I tend to appreciate semi-precious stones rather than precious. A perhaps strange habit I have is collecting interesting rocks - since childhood actually. I love the look of jewelry when it is raw and imperfect - not so polished (except for pearls of course ;) , it imparts something gloriously archaic and mythological.

Anonymous said...

continued from Anon@3:03 comment above.

I just wanted to add that the first ring (Beladora) you show here is exactly what I mean. It looks like it could have been found in ancient tomb (I mean that in a good, not morbid way!). I just love it.

Madame Là-bas said...

I really like turquoise and silver with basic sand coloured clothing. I would like a stunning turquoise necklace. I will look n Etsy.

Duchesse said...

Cornelia: Yes, it's the perfect pick-up stone against neutrals and holds its own with prints.

LPC: Gorgeous with your grey hair!

hostess: If they are big and heavy, do you wear them? A friend had an earring like that made into two pendants, one for her and one for her daughter.

Anon@ 3:03: Uncut stones have a particular charisma and I love uncut amethyst especially, if the colour shows well. Raw diamonds, less so; though I want to like them many of them look dull and dun-coloured. That Beladora ring is special, I know just what you mean.

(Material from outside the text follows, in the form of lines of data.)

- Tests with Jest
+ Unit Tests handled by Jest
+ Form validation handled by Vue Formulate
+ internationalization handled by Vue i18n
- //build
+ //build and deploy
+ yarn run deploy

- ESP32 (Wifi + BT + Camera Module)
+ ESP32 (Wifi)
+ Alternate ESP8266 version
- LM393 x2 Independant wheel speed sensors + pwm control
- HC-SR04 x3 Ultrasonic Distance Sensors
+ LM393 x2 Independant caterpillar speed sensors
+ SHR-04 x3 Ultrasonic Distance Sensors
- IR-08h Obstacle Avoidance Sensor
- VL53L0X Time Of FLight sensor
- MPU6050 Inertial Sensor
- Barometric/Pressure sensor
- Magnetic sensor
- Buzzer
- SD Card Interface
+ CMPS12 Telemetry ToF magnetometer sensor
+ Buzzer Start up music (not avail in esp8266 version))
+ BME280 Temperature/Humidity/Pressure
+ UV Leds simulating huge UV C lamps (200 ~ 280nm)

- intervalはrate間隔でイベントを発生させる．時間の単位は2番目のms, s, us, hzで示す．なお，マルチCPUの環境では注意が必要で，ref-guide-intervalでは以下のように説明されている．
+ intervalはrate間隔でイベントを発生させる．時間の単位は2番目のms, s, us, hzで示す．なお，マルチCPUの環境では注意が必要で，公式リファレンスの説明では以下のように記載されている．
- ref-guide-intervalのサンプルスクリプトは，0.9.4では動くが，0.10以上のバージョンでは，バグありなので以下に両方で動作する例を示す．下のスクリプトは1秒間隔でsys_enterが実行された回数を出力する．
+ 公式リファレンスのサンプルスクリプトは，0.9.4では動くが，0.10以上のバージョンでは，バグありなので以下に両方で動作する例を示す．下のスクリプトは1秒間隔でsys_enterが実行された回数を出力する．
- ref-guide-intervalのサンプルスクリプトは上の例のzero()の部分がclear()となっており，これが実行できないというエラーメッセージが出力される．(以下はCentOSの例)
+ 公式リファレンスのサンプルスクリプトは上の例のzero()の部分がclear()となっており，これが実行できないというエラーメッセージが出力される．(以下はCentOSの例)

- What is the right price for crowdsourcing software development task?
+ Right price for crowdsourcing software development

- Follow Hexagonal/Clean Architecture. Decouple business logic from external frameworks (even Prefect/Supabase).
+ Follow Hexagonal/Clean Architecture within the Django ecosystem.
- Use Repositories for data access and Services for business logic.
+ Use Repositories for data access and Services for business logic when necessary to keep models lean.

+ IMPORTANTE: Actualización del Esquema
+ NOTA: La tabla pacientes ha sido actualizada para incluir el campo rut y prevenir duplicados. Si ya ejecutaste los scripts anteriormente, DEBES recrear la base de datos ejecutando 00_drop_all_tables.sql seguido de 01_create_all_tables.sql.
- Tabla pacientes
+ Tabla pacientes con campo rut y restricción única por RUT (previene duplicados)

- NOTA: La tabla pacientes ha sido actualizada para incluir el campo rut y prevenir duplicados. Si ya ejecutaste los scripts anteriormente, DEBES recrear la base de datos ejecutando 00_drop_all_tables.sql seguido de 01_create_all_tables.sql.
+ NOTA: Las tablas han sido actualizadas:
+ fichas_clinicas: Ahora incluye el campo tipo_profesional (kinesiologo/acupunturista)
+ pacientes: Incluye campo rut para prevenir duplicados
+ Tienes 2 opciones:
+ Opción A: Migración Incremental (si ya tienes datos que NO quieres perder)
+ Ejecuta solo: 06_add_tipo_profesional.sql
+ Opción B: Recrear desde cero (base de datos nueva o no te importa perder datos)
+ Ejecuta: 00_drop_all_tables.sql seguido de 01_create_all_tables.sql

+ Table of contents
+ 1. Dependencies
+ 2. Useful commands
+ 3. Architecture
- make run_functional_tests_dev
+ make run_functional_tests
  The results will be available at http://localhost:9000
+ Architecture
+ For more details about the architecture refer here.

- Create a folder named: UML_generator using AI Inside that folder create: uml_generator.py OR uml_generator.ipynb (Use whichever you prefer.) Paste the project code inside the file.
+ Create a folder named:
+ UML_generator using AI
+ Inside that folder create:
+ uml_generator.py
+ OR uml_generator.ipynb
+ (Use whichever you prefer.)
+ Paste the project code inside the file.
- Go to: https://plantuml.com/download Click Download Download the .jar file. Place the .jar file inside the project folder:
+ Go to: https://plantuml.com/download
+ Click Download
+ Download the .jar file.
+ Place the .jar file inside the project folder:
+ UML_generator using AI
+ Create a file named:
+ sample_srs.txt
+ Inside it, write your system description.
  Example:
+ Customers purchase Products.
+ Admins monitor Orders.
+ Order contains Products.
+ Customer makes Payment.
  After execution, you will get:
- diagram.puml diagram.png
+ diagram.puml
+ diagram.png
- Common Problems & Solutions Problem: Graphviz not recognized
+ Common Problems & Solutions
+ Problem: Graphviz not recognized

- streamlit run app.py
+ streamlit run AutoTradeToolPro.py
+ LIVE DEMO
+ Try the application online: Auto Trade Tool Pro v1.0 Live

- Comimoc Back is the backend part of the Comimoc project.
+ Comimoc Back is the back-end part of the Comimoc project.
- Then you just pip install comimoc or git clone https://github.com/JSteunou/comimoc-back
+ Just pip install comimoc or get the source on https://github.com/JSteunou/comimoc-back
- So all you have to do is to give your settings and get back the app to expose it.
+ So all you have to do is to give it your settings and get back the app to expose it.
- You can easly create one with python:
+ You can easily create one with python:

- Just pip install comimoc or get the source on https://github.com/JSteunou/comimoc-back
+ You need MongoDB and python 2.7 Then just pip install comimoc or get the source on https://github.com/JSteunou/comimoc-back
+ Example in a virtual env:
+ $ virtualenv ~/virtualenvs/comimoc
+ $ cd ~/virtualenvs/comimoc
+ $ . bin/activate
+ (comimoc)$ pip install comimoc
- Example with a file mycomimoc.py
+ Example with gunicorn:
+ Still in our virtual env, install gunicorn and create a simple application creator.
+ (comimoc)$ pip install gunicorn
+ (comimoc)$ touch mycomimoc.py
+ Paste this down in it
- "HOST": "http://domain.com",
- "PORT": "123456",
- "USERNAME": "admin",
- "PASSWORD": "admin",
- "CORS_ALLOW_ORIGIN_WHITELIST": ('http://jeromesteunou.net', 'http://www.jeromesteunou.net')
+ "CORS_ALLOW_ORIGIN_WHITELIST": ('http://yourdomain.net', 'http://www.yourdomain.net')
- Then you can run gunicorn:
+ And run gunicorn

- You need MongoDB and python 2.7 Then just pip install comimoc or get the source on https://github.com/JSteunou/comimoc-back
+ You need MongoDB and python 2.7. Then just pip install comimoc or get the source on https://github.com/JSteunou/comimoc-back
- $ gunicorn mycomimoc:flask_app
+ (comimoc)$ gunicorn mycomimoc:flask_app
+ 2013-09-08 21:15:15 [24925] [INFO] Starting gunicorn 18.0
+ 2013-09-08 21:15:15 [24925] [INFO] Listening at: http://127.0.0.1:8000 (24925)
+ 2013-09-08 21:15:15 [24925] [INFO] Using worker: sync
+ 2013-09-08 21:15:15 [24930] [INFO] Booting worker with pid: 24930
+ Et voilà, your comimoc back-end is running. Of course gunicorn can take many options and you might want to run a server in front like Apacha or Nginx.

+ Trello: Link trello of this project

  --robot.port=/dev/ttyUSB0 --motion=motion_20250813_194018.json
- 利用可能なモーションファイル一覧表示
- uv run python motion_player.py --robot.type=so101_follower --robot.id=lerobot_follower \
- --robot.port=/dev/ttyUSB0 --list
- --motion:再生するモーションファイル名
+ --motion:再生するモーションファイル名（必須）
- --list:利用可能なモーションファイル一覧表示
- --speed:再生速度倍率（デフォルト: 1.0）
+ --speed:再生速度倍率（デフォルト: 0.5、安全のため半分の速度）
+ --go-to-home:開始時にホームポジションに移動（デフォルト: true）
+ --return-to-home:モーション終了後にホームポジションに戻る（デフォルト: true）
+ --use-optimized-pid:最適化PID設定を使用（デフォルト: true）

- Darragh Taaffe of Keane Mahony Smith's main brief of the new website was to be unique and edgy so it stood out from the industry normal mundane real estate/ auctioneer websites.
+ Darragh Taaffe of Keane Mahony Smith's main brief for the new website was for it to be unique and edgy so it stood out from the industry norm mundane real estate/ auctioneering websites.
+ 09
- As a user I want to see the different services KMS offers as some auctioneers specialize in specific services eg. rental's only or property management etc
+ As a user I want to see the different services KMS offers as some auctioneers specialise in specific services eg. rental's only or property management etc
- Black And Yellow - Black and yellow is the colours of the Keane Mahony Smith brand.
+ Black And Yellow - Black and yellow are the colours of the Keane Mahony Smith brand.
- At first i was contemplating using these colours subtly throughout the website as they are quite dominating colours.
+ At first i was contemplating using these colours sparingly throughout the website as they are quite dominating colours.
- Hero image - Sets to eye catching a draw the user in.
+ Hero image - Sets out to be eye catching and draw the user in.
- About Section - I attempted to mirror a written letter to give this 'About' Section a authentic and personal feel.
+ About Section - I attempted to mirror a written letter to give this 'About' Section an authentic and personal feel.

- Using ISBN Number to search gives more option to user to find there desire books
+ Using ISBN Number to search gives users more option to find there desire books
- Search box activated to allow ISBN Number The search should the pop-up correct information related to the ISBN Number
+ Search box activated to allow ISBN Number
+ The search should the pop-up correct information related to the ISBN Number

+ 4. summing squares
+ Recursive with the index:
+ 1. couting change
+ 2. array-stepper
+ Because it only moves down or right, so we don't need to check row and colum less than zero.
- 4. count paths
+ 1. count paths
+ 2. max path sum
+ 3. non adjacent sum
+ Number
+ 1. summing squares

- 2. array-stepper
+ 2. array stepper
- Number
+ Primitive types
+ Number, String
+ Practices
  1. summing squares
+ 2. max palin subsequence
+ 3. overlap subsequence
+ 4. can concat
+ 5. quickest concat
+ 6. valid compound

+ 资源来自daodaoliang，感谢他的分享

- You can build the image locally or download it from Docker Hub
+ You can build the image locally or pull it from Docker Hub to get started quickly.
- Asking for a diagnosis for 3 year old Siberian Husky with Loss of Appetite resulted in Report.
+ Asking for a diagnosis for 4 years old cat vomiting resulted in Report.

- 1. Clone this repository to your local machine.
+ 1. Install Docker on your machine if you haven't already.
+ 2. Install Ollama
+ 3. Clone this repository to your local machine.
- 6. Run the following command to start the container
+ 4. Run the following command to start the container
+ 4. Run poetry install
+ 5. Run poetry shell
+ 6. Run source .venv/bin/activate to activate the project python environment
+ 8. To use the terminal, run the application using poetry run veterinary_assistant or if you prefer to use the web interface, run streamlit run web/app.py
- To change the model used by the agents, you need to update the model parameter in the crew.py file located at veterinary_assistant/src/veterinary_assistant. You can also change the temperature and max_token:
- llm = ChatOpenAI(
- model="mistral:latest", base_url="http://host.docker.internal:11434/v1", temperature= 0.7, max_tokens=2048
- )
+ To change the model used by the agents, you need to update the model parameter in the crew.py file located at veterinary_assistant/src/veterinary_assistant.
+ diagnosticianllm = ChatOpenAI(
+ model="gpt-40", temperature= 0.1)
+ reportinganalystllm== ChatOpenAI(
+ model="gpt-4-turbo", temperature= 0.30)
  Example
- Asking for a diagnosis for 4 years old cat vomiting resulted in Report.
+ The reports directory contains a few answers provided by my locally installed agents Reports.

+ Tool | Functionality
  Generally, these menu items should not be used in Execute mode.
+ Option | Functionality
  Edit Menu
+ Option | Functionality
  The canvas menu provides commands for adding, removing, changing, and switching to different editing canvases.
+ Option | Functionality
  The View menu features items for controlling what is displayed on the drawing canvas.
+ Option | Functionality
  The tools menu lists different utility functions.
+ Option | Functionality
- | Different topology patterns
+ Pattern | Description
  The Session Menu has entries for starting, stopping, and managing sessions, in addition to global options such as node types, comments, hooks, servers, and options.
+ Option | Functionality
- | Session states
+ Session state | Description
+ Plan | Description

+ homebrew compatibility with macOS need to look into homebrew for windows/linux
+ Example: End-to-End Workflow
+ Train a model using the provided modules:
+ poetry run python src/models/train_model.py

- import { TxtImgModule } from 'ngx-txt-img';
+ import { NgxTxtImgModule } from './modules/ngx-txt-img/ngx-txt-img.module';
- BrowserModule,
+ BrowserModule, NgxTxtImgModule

Mme: I think sooner or later you will find one there and we would love to know what you choose.

Anonymous said...

I love turquoise--when I wear it, my grayish lake-color eyes look true blue. Though silver settings are best for me, I really admire turquoise with gold, and the pieces you've picked are very special. It was fun to see them.

C.

Leather Blazers said...


Nice post love reading it

Leather Pants

leather jackets

barbara said...

Always loved turquoise but never bought a single piece because I didn't like the combo with silver and/or the Ethnolook of it.

The items you choosed make clear, that turquoise with gold makes all the difference. Suddenly turquoise doesn't look dated but very modern and current!
Great eye, Duchesse, as always.

Unfortunately I'm late to your Blog, otherwise would have commented on the Marant No Make up look (love) and how I downsized my own habitudes.

LauraH said...

I don't know whether you'll see this belated comment but wanted to share. I was looking for turquoise earrings and wandered onto the Barney's site. Saw this lovely pair from Dean Harris http://www.barneys.com/on/demandware.store/Sites-BNY-Site/default/Product-Show?pid=00505027589441&cgid=womens-earrings&index=20

Then I saw these and wow!! The colour knocks me out.....so, a whole new possibility to explore.

http://www.barneys.com/on/demandware.store/Sites-BNY-Site/default/Product-Show?pid=00505010238097&cgid=womens-earrings&index=12

Duchesse said...

LauraH: Dean Harris is one of my dream jewelers and I've posted his pieces before. These are beautiful. I especially enjoy matrixed turquoise so like the second pair best, but both are so beautifully designed. Thanks!

Duchesse said...

LauraH: Oh, I see the second pair is cysocolla, a •very• soft yet brittle mineral that easily picks up body oils, lotions- all kinds of liquids.

Sooo, a little dicey in terms of durability.

LauraH said...

Hmmmmm, not sure I want to invest in a material that may not be too durable. Thanks for telling me, I googled crysocolla but didn't find a lot of info. Darn, those earrings are stunning. Oh well, plenty of fish and all that.